In fact, gout is not a condition that lives in isolation. Gout keeps company with many common and highly prevalent chronic medical disorders in contemporary society. For example, among data derived from the National Health and Nutrition Examination Survey 2007–2008, the large majority of Americans afflicted with gout have one or more concomitant comorbidities6. Over 70% of affected men and women have concomitant hypertension and/or compromised renal function; and over half are obese. Approximately one-quarter have diabetes mellitus; the same proportion has a history of nephrolithiasis. Moreover, in the subsequent 2009–2010 survey period, the prevalence of gout steadily rose in association with increasing number of involved comorbidities. As such, the overall prevalence of gout rose from 1.7% among those free of comorbidity, to 4.1% among those who were hypertensive, to 7.0% in those hypertensive with one additional cardiovascular risk factor, and then higher still, to 9.8%, among hypertensive adult Americans with 2 additional cardiovascular risk factors7. Such large population-based surveys also afford the opportunity to observe these comorbid associations among various demographic groups, including non-Hispanic whites, non-Hispanic African Americans, and Mexican Americans living in the United States8.

Further, recent reports have recognized yet additional comorbidities associated with gout, including obstructive sleep apnea and psoriasis9,10. One by-product of the cumulative nature of these gout-comorbidity reports is to prompt consideration of the directionality of the association. Is gout only the consequence of this overt (or occult) comorbidity burden? Alternately, might gout (and related uric acid concentration) be the proximate cause in the biologic pathway to develop comorbidity?
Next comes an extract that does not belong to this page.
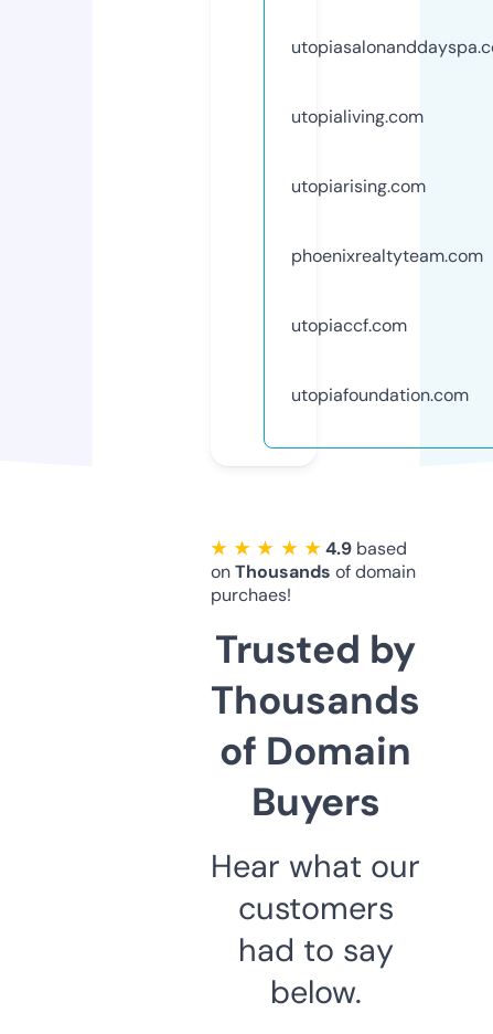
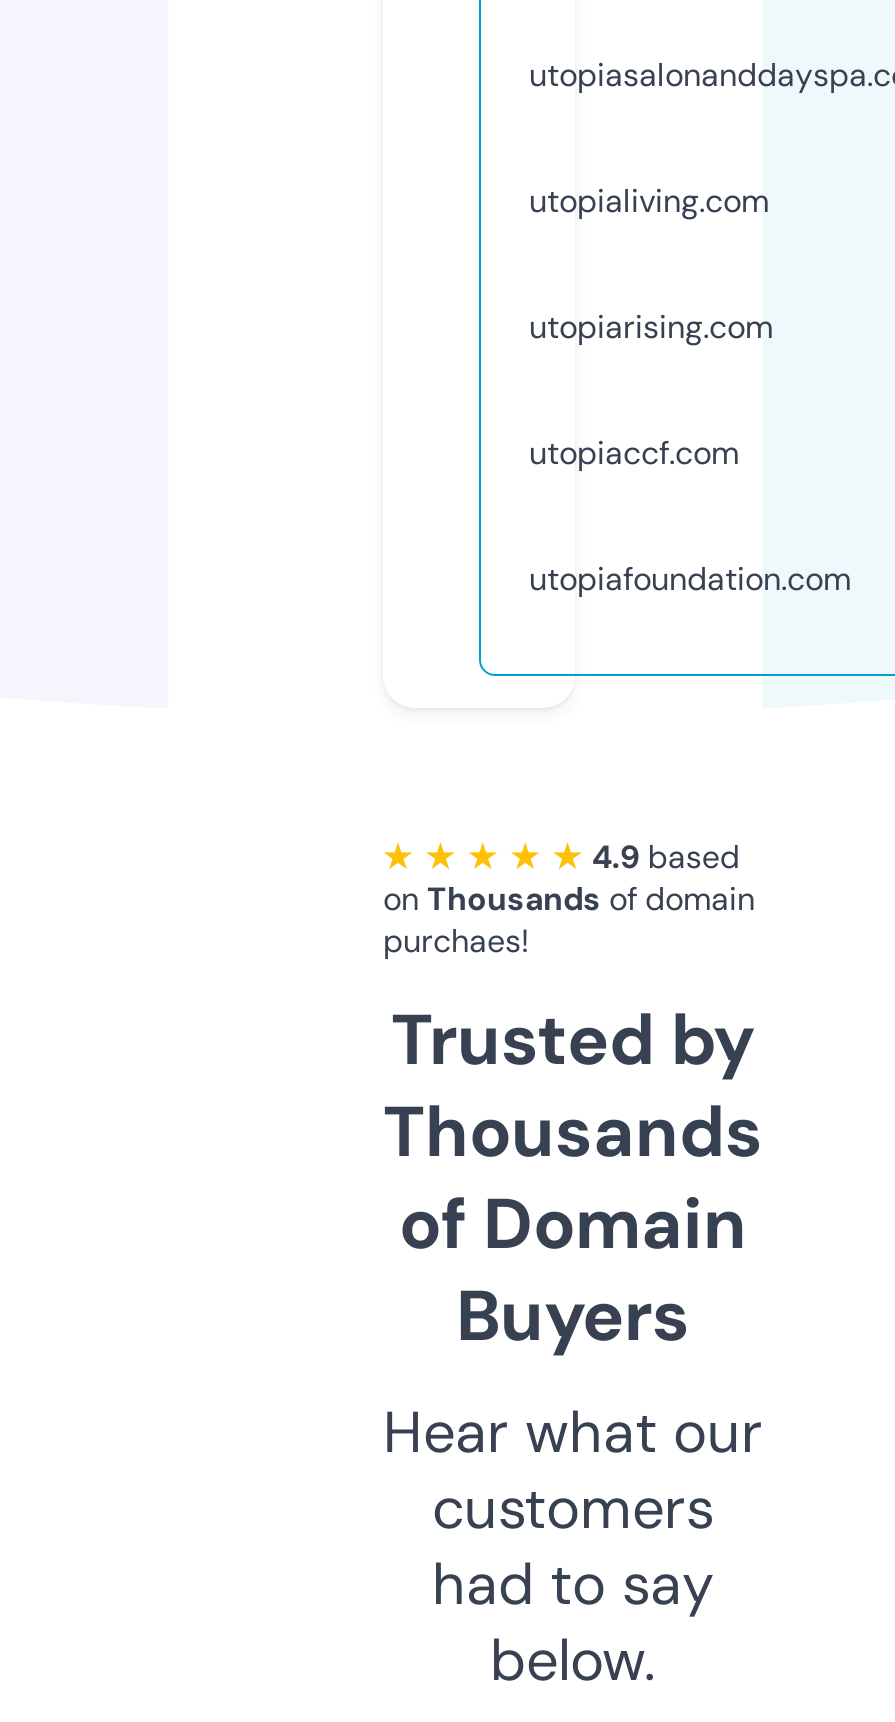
[291,244,483,267] phoenixrealtyteam.com -> none

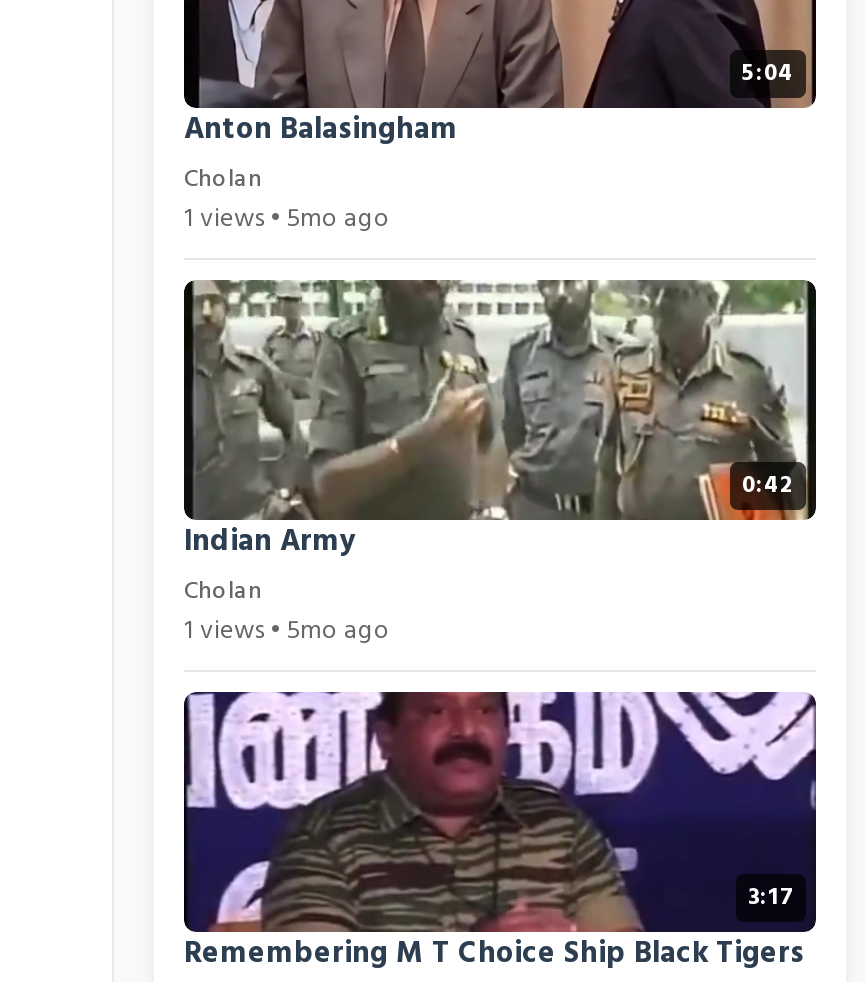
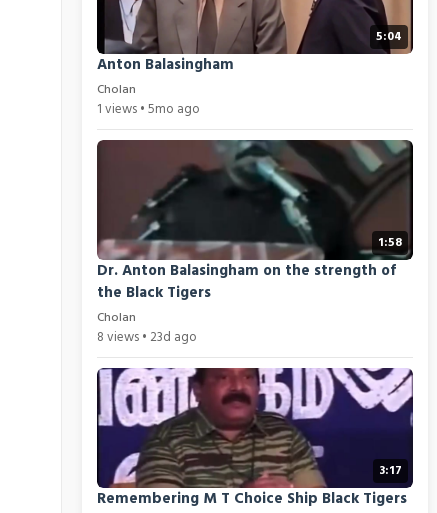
[184,278,808,562] [image] | 0:42 | Indian Army -> [97,139,409,303] [image] | 1:58 | Dr. Anton Balasingham on the strength of | the Black Tigers
[184,612,390,648] 1 views • 5mo ago -> [97,328,197,346] 8 views • 23d ago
In this context we learn of yet another disorder that is comorbid with gout in the current issue of The Journal. In the first of 2 related reports, the incidence of erectile dysfunction in Taiwan was compared in a nationwide cohort study among 19,368 men with gout compared to 77,472 age-matched controls11. Four controls without gout were identified for each man with gout. Enrollment began between 2002 and 2008, with followup extending to the end of 2010. An immediate message is that men in Taiwan with gout are sicker, in that they have a greater comorbidity profile. Those with gout have a greater and statistically higher prevalence of diabetes, heart disease (both ischemic heart disease and congestive heart failure), hypertension, and renal failure than those without gout. Gout does not live alone. After age-adjustment, those with gout experienced a 20% increase in incidence of erectile dysfunction over the period of followup. Further, if gout coexisted with any other comorbid disorder, the relative risk to develop future erectile dysfunction rose 2-fold as compared to Taiwanese men free of comorbidity.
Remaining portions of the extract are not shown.